まつやまワールド 松山清・議員活動報告

全国都市監査委員会総会・研修会
平成20年8月28日(木)・29(金)

富山市芸術文化ホール会場にて、正司・代表監査委員と一緒に


 平成20年8月28日(木)富山市芸術文化ホールにおいて、総会および研修会が開かれた。
 来賓にたった富山市長・議長は、「富山市で総会および研修会が開かれることはタイへに擬深いことだ。富山市は標高3000mから富山湾水深1000mという自然豊かな地域にあり、今日は立山連峰が雲に隠れて見えないが、是非これが見えるまで滞在して富山を知ってほしい」という旨の歓迎の挨拶をした。
 その後、都市監査委員制度の発展に貢献された方々の表彰が行われ、4名の代表に表彰状授与があり、議事に移った。議長は、会長都市である大阪市監査委員の高橋氏があたり、会務報告などが行われた。会員都市が776市となったことや、ホームページへの取り組みや掲載事項について、また、会議等の開催状況、平成21年度総会・研修会(8/27,28)の開催都市を静岡市とすることなどが報告された。静岡市は清水市との大型合併を成し遂げ、人口71万人の政令指定都市である。
 


歓迎の挨拶をする五本議長


 ここから研修会となるが、まずはじめに「例月現金出納検査について」と題して、松山市の酒井監査委員から研究発表があった。これは、第1研究部部会として四国ブロックがその調査研究をしていたもので、監査委員の規模や監査のあり方の現状など約770市のアンケート調査を行い、それを分析し今後のあり方についてまとめを述べたものだった。
 多くの市において、人的な問題や限られた時間の中での計数監査などができなくなってきており、財務会計システムの導入が進んだことや抜き取り検査での対応などにより、監査のあり方が変わってきており、監査技術の向上が求められる時代となってきているとのことだった。また、財政健全化法などにより監査の役割がさらに重要になってきており、思っていた以上に監査に求められる要素が高度化していくという認識をした。

 また、監査についての講義があり、全国の監査委員が事前に7つの事項について質問が通告されており、それについて総務省自治行政局行政課行政第二係長 鈴木宏治氏が質疑応答形式で答えるという内容だった。その一部をあげると、監査委員の責務や住民監査請求について、複写機賃貸借の契約方法、民間委託業務についてなどが質問された。複写機賃貸借契約については、入札でなく随意契約の場合は、判例では違法とされる場合があるなど、認識を新たにする事案もあり、改めて行政事務について慎重な対応が必要あると思った。



議長は会長都市・大阪市より選出


会場は満席で、全国から2000人程は出席があったのではないかと思われる


総会終了後短時間だが、「あわら風の盆」が披露された。前夜祭が行われているらしい


 総会などは形式的な会合もあるが、今回は全国の研修会であり、参加者が選ばれた人や議会の代表であるため、熱気を感じるほど真剣な研修会であったり、休憩時間でも緊張感がとれないくらいの権威ある研修であると思った。このような研修の積み重ねで、今日の監査制度が構築され、全国的に同じ基準や問題点の共有がなされ、どこでも同じレベルに近い行政運営が継続されているのだ。



富山市のまちづくりについて語る森・富山市長


 29日には、「富山市が取り組むコンパクトなまちづくり」と題しての森雅志・富山市長が、「監査委員に期待される役割〜健全化法と新公会計〜」と題して森田祐司・総務省新地方公会計制度研究会委員が講演などがあり、総会、研修会を終えた。

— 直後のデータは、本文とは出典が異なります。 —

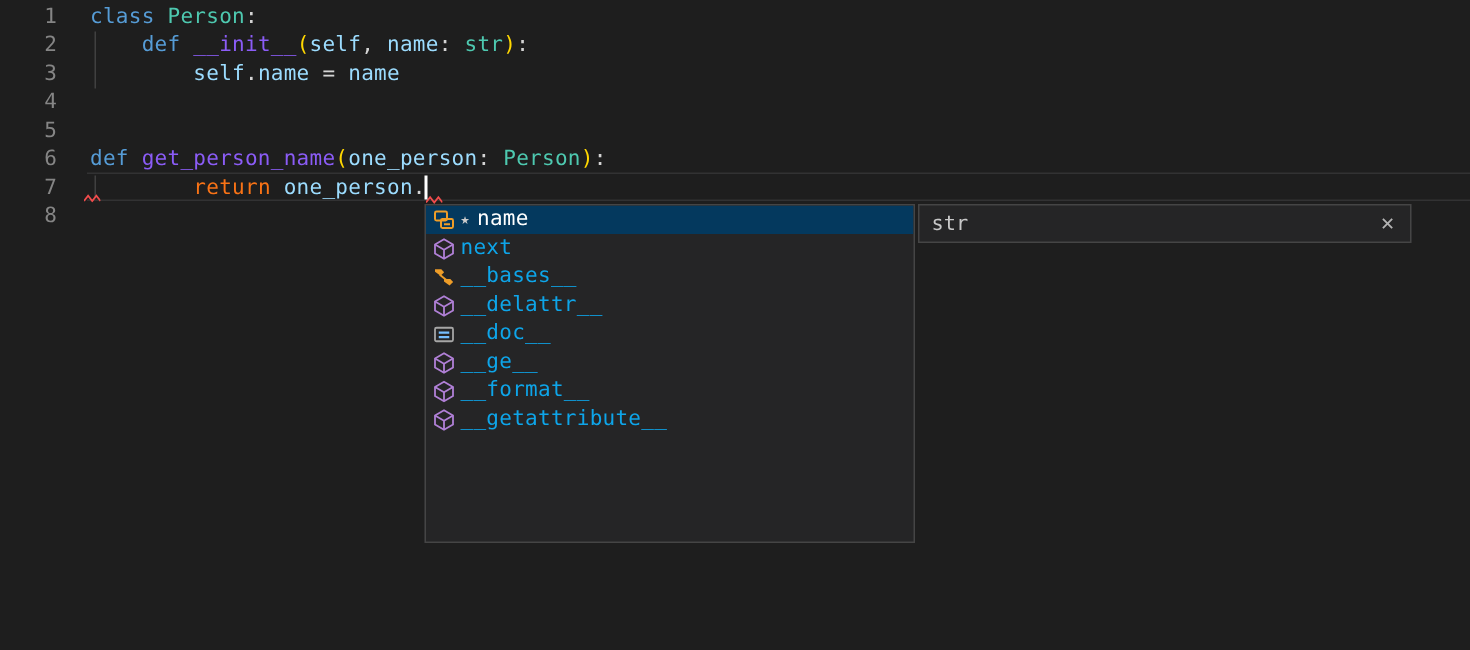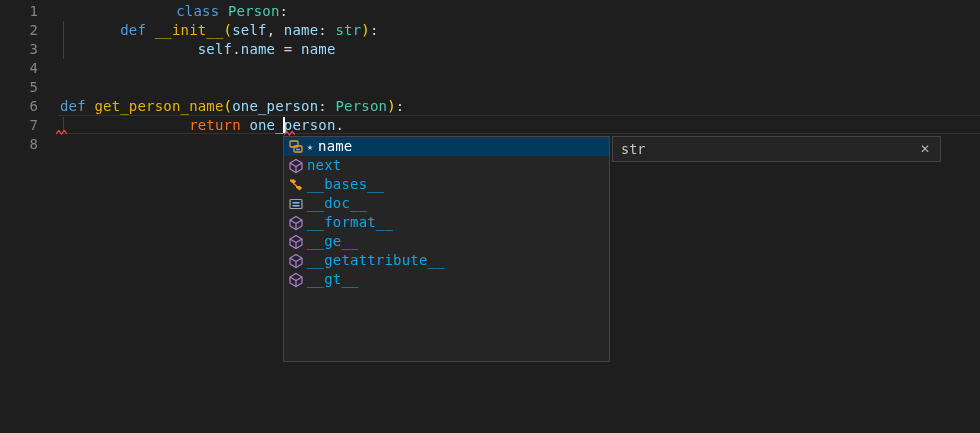"class Person:" .cl { text-align: center -> none }
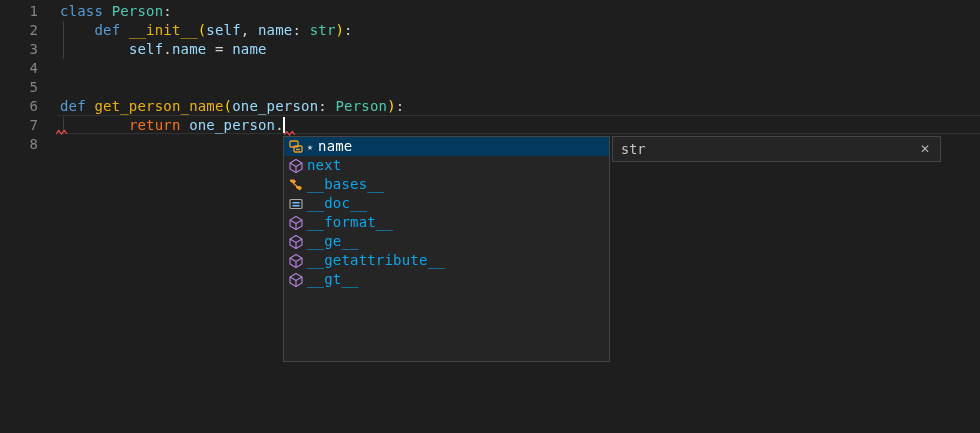"__init__" .tk-func { color: #eab308 -> #8b5cf6 }
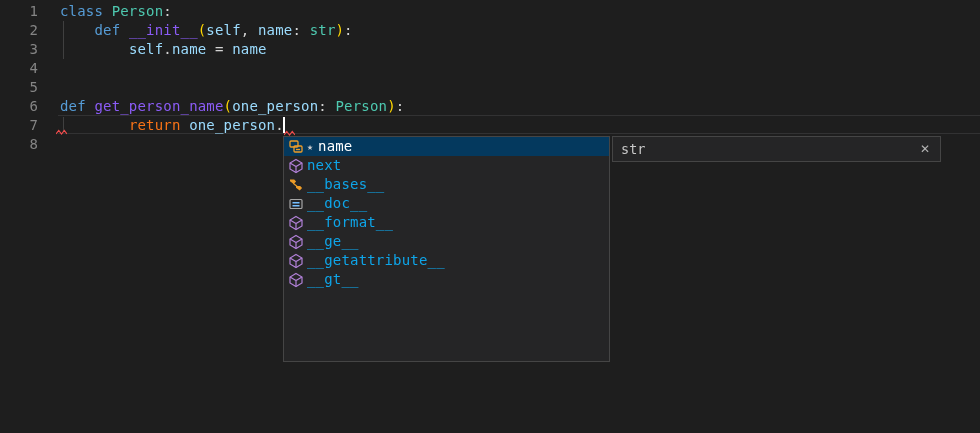"__delattr__" div.suggest-item { html: none -> <div> <span> <svg> <g> <path></path> <path></path> </g> </svg> </span> <span>__delattr__</span> </div> }
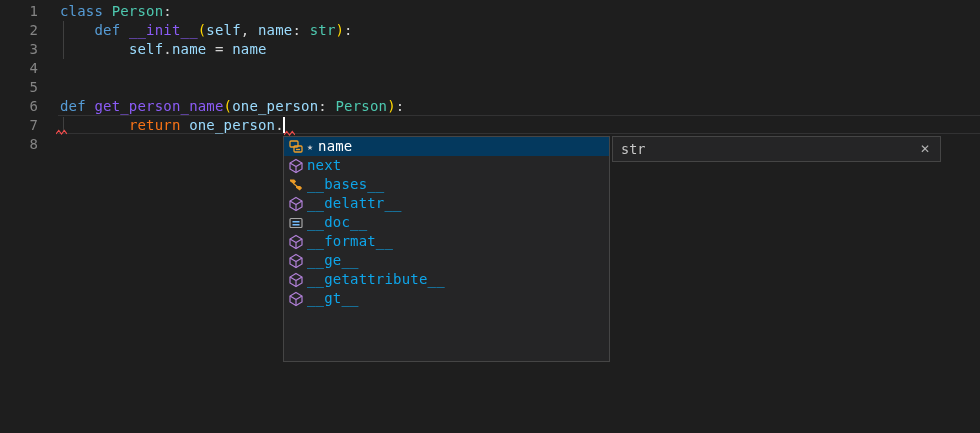"__format__" div.suggest-item { order: before "__ge__" -> after "__ge__" }
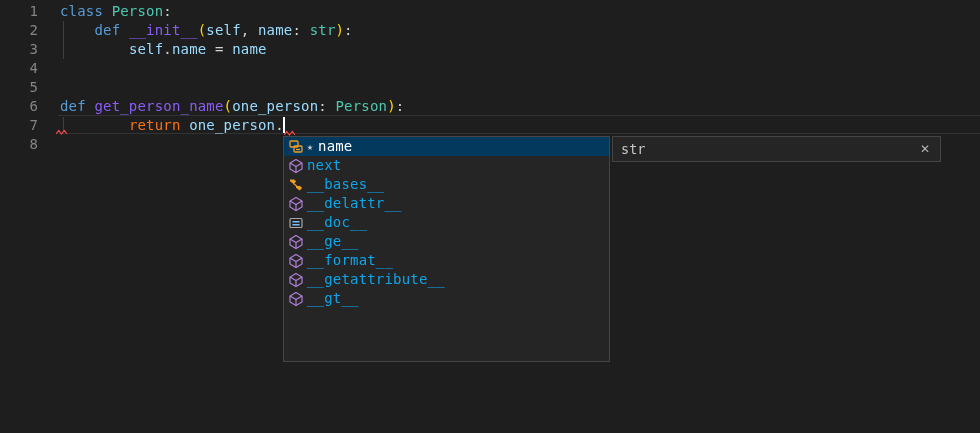"__gt__" div.suggest-item { html: <div> <span> <svg> <g> <path></path> <path></path> </g> </svg> </span> <span>__gt__</span> </div> -> none }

 森富山市長は、富山地方鉄道のそれぞれ駅を中心としたまちづくりを推進し、駅近郊(半径500m程度を目安)に家を建てる人には補助金などを出していくような政策を発表した。これは、市の面積が1000平方キロメートルを越えるため、道路改良や除雪などが全体を対象としていれば経費がいくらあっても足りないため、選択と集中で投資効果を上げる狙いだそうだ。
 また、森田祐司委員の話は、財政指標等として、健全化判断比率・将来負担比率・資金不足比率などについてが中心で、連結実質赤字比率や将来負担比率の導入によって市の財政の全体をとらえ、赤字・資金不足・将来負担について今手を打つ必要があるという内容などだった。